──────── Material provided ────────

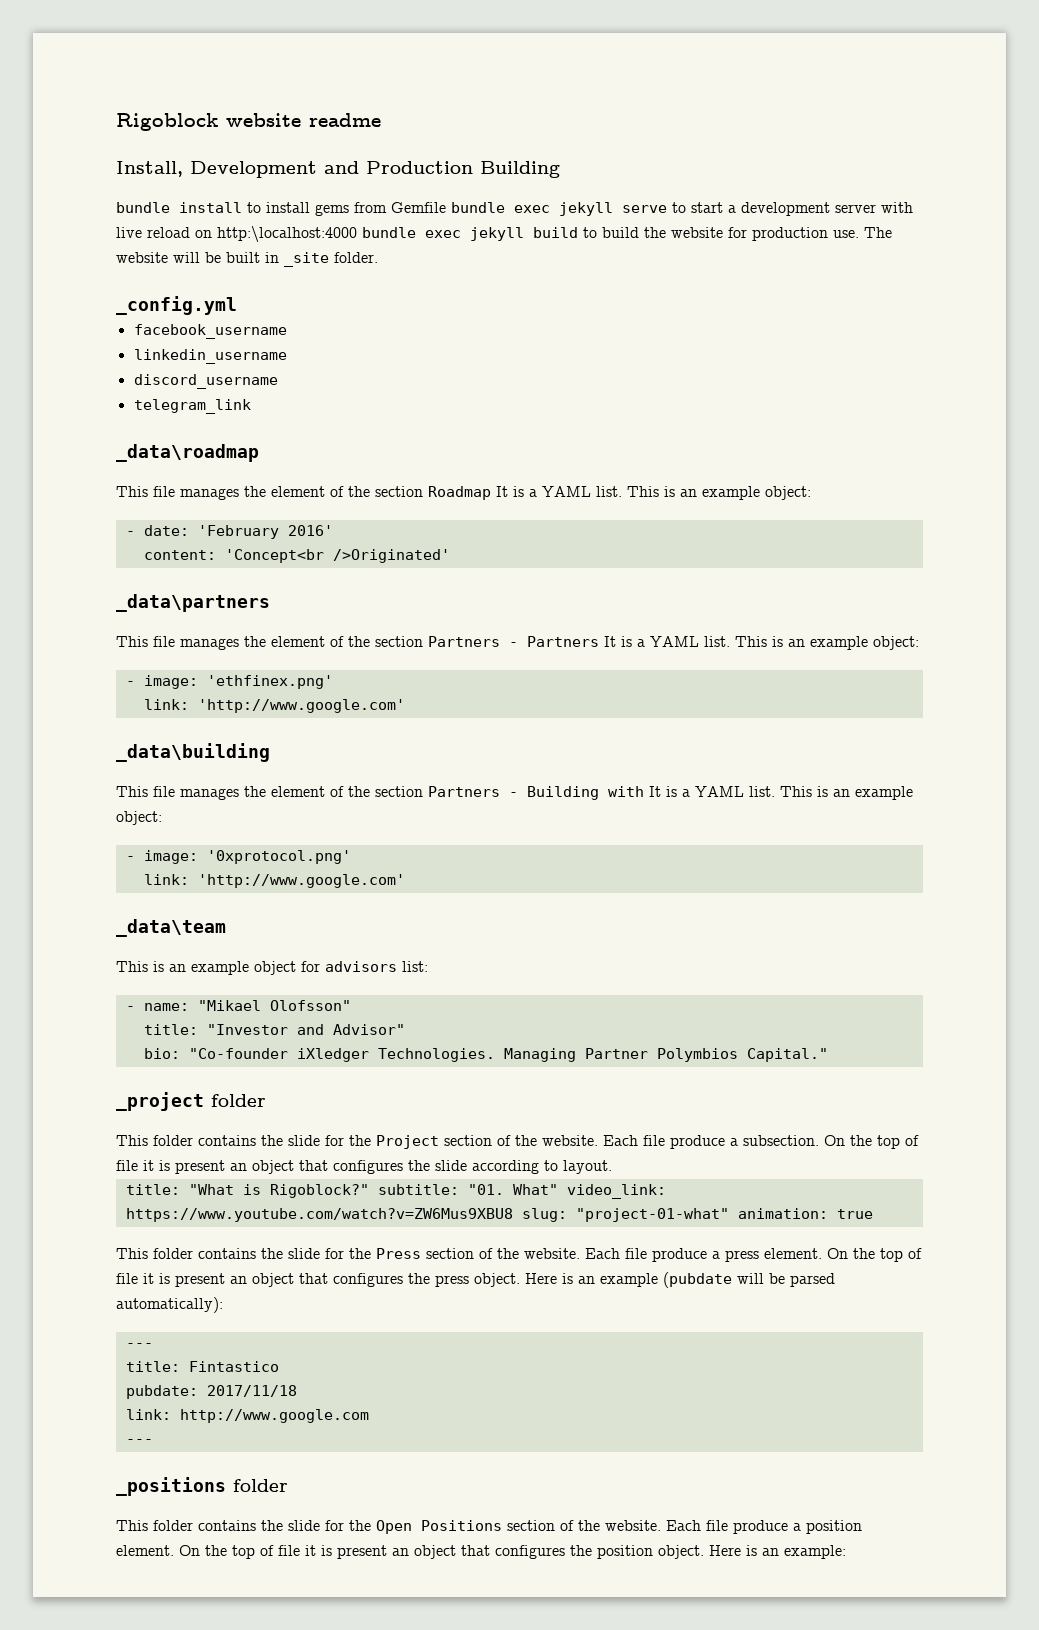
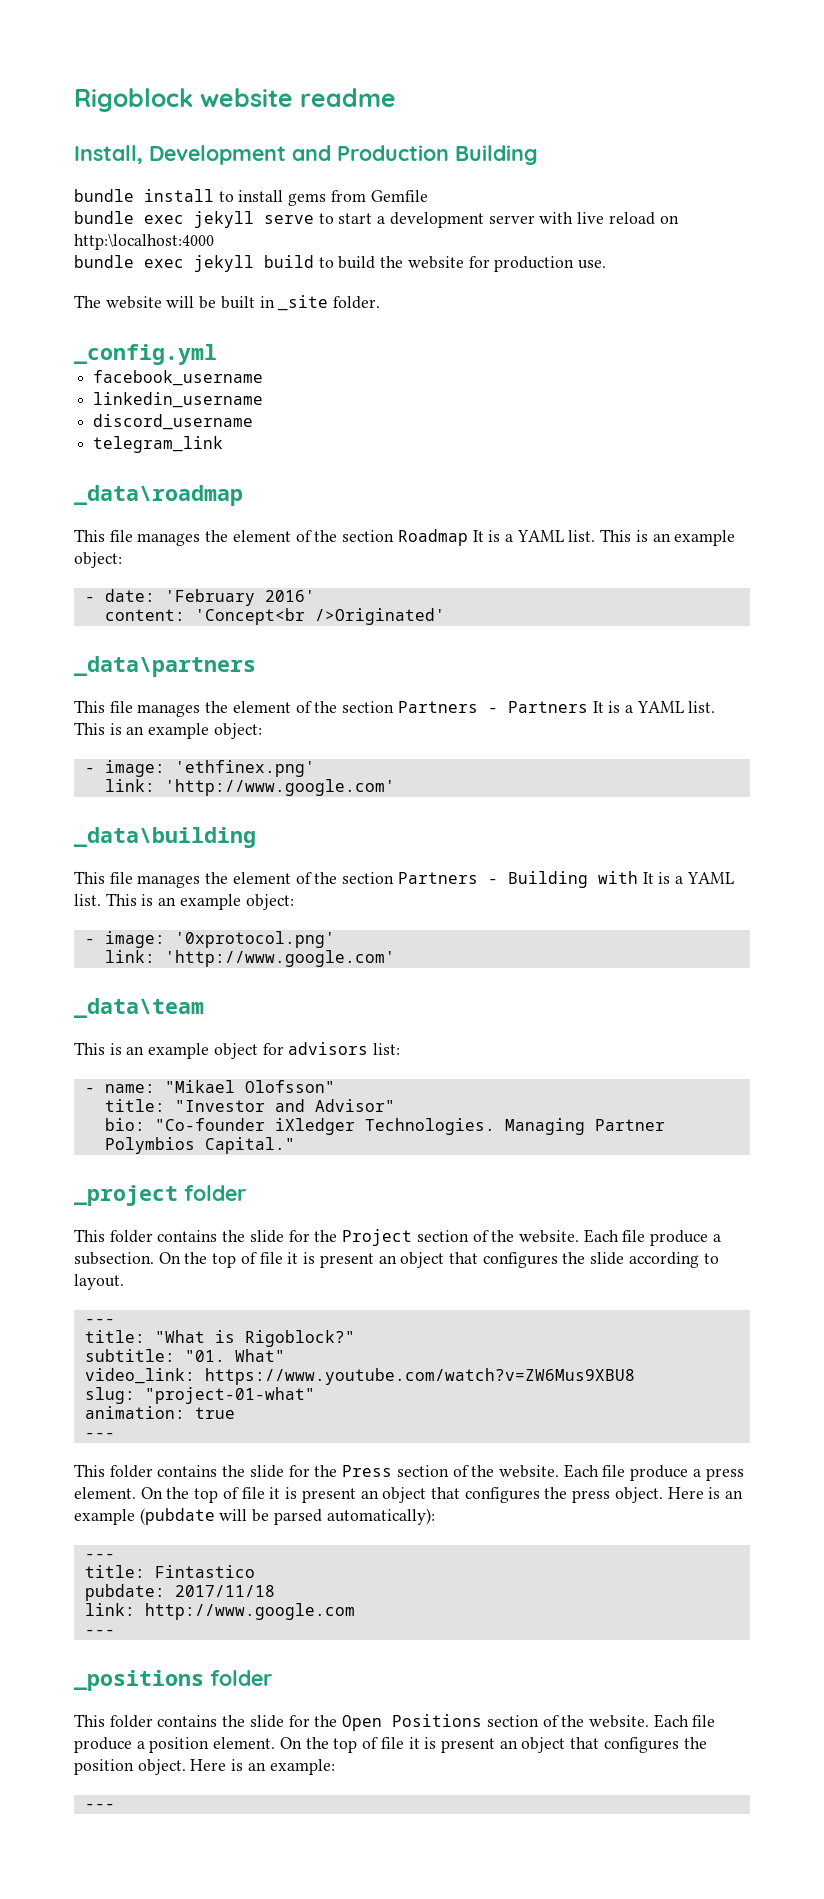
(446, 207) none -> (428, 196) //
(357, 234) none -> (214, 241) //
(859, 234) none -> (607, 264) //
(612, 1167) none -> [84,1318,115,1324] // ---
(369, 1191) none -> (355, 1338) //
(558, 1189) none -> (285, 1355) //
(513, 1215) none -> (635, 1376) //
(729, 1215) none -> (315, 1395) //
(873, 1214) none -> [84,1432,115,1438] // ---
(846, 1552) none -> [84,1803,115,1809] // ---

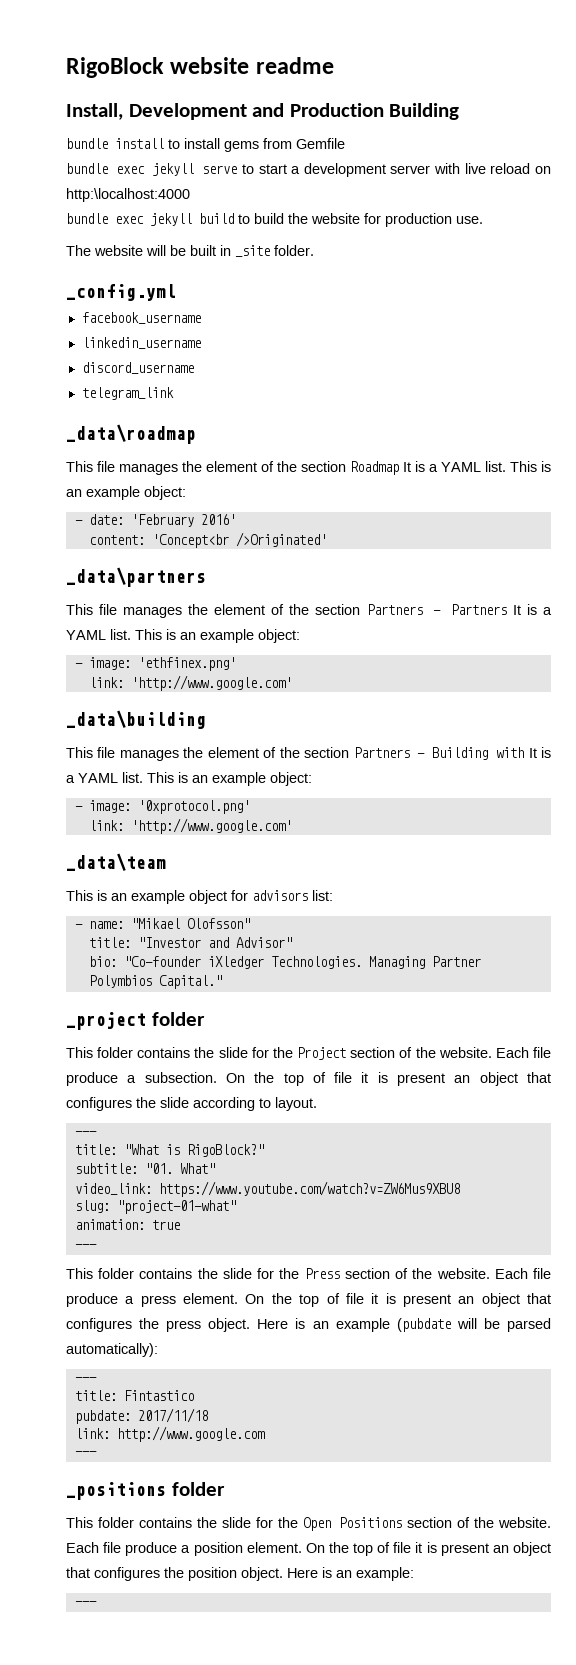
[74,88,193,112] Rigoblock -> [66,57,164,78] RigoBlock
[244,1330,355,1347] Rigoblock?" -> [186,1144,264,1157] RigoBlock?"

────────

Please return all lines above in which the string "Rigoblock" is found.

● Exercise result
[74,88,193,112] Rigoblock -> [66,57,164,78] RigoBlock
[244,1330,355,1347] Rigoblock?" -> [186,1144,264,1157] RigoBlock?"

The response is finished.